"One way to evaluate your own reputation is to think about what would be said of you at your eulogy"
About this Quote
The intent isn’t morbid; it’s managerial. By forcing you to imagine the final public summary, Koslow turns reputation from a vibe into an audit: What patterns would people cite? Who would show up? What stories would they reach for without prompting? The subtext is mildly accusatory: if you don’t like the hypothetical speech, you already know which habits you’ve been excusing. A eulogy is built less from intentions than from repeated behaviors, the small choices that become communal memory.

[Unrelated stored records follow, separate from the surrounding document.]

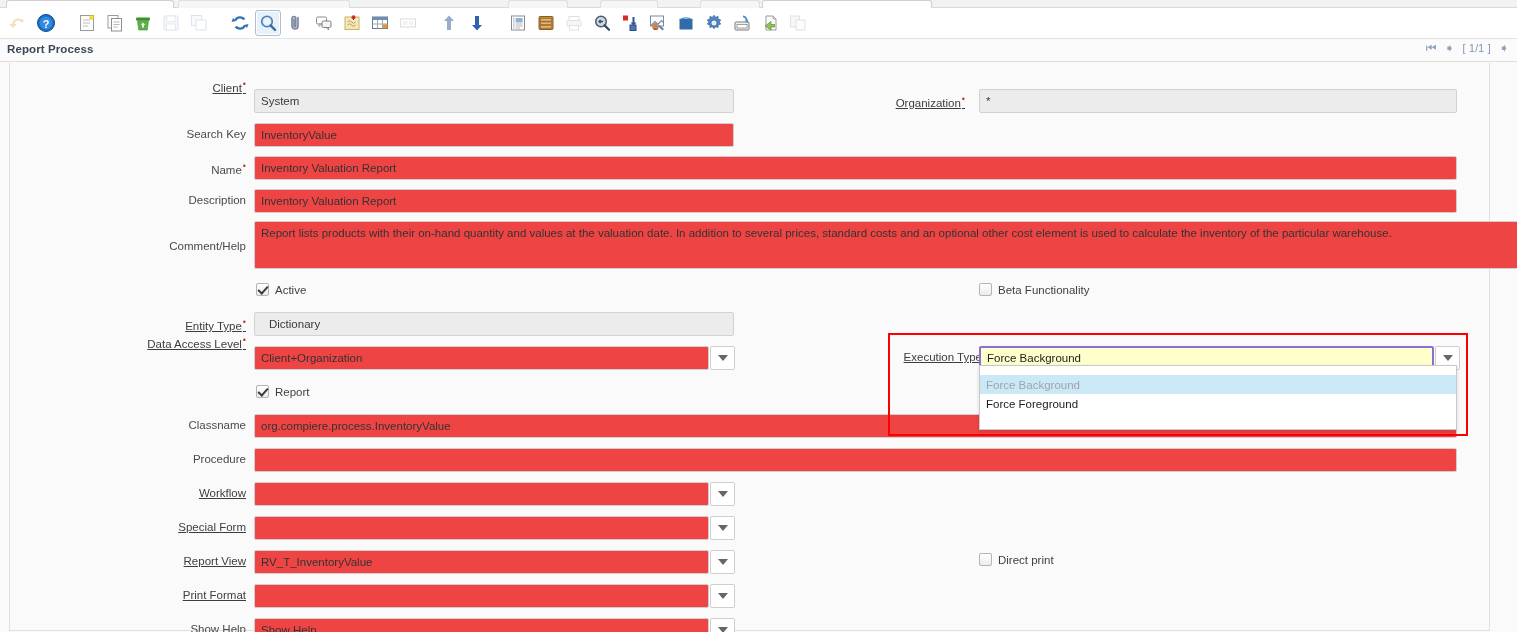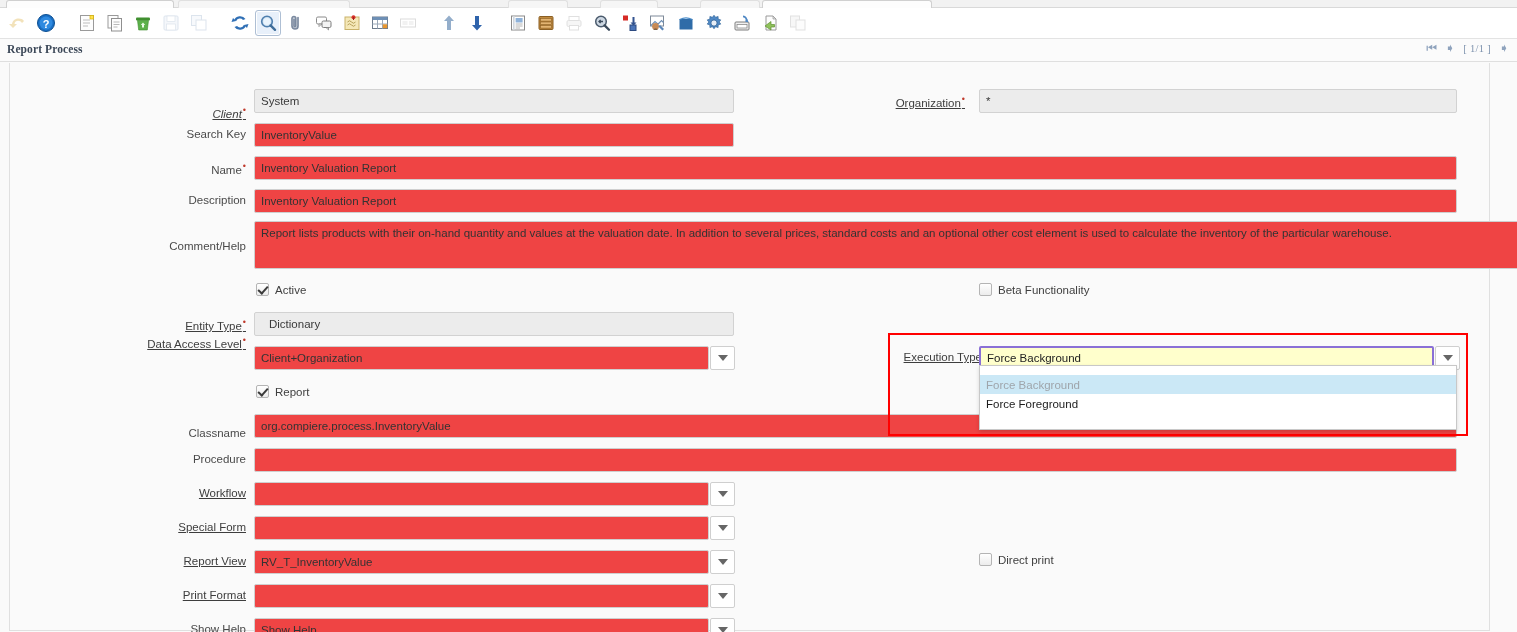"Report Process" .titlebar { font-family: Liberation Serif, serif -> none }
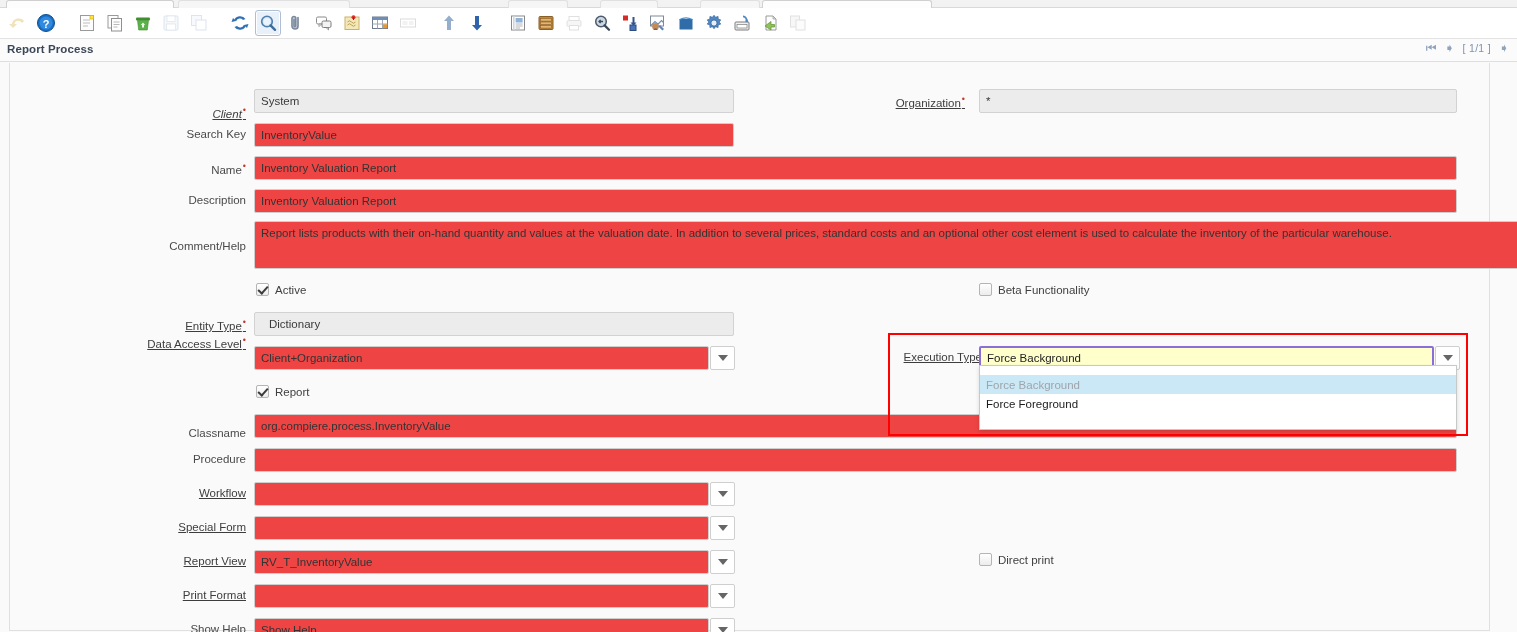"Client•" div.lbl { font-style: italic -> none; top: 42px -> 16px }
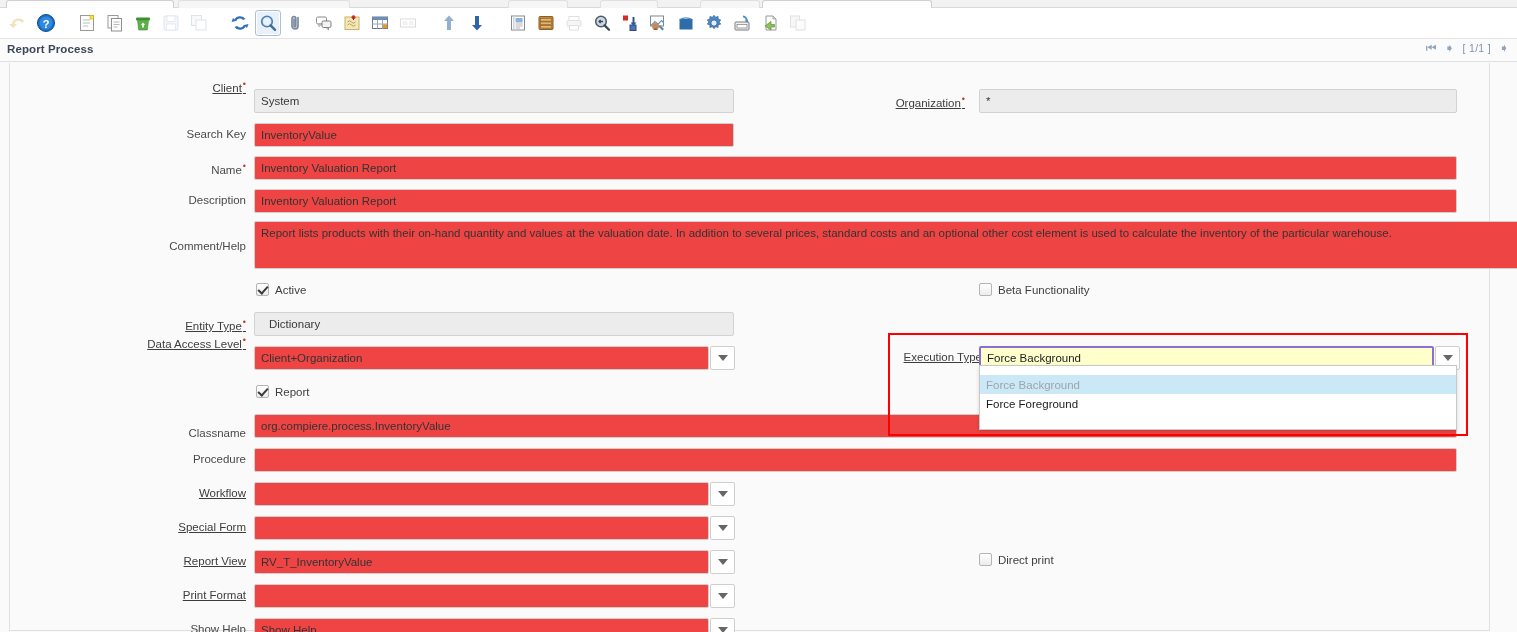"Classname" div.lbl { margin-top: 8px -> none }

Culturally, the quote fits a moment obsessed with personal branding yet anxious about authenticity. We’re fluent in performative goodness and chronically unsure what actually counts. Koslow offers a brutal metric: not what you claim, not what you post, not even what you meant, but what others felt consistently enough to say out loud when there’s nothing left to gain by flattering you. That’s reputation without incentives, and that’s why the line lands.
Quote Details
| Topic | Legacy & Remembrance |
|---|---|
| Source | Help us find the source |
| Cite |
Citation Formats
APA Style (7th ed.)
Koslow, Brian. (2026, January 15). One way to evaluate your own reputation is to think about what would be said of you at your eulogy. FixQuotes. https://fixquotes.com/quotes/one-way-to-evaluate-your-own-reputation-is-to-169916/
Chicago Style
Koslow, Brian. "One way to evaluate your own reputation is to think about what would be said of you at your eulogy." FixQuotes. January 15, 2026. https://fixquotes.com/quotes/one-way-to-evaluate-your-own-reputation-is-to-169916/.
MLA Style (9th ed.)
"One way to evaluate your own reputation is to think about what would be said of you at your eulogy." FixQuotes, 15 Jan. 2026, https://fixquotes.com/quotes/one-way-to-evaluate-your-own-reputation-is-to-169916/. Accessed 18 Feb. 2026.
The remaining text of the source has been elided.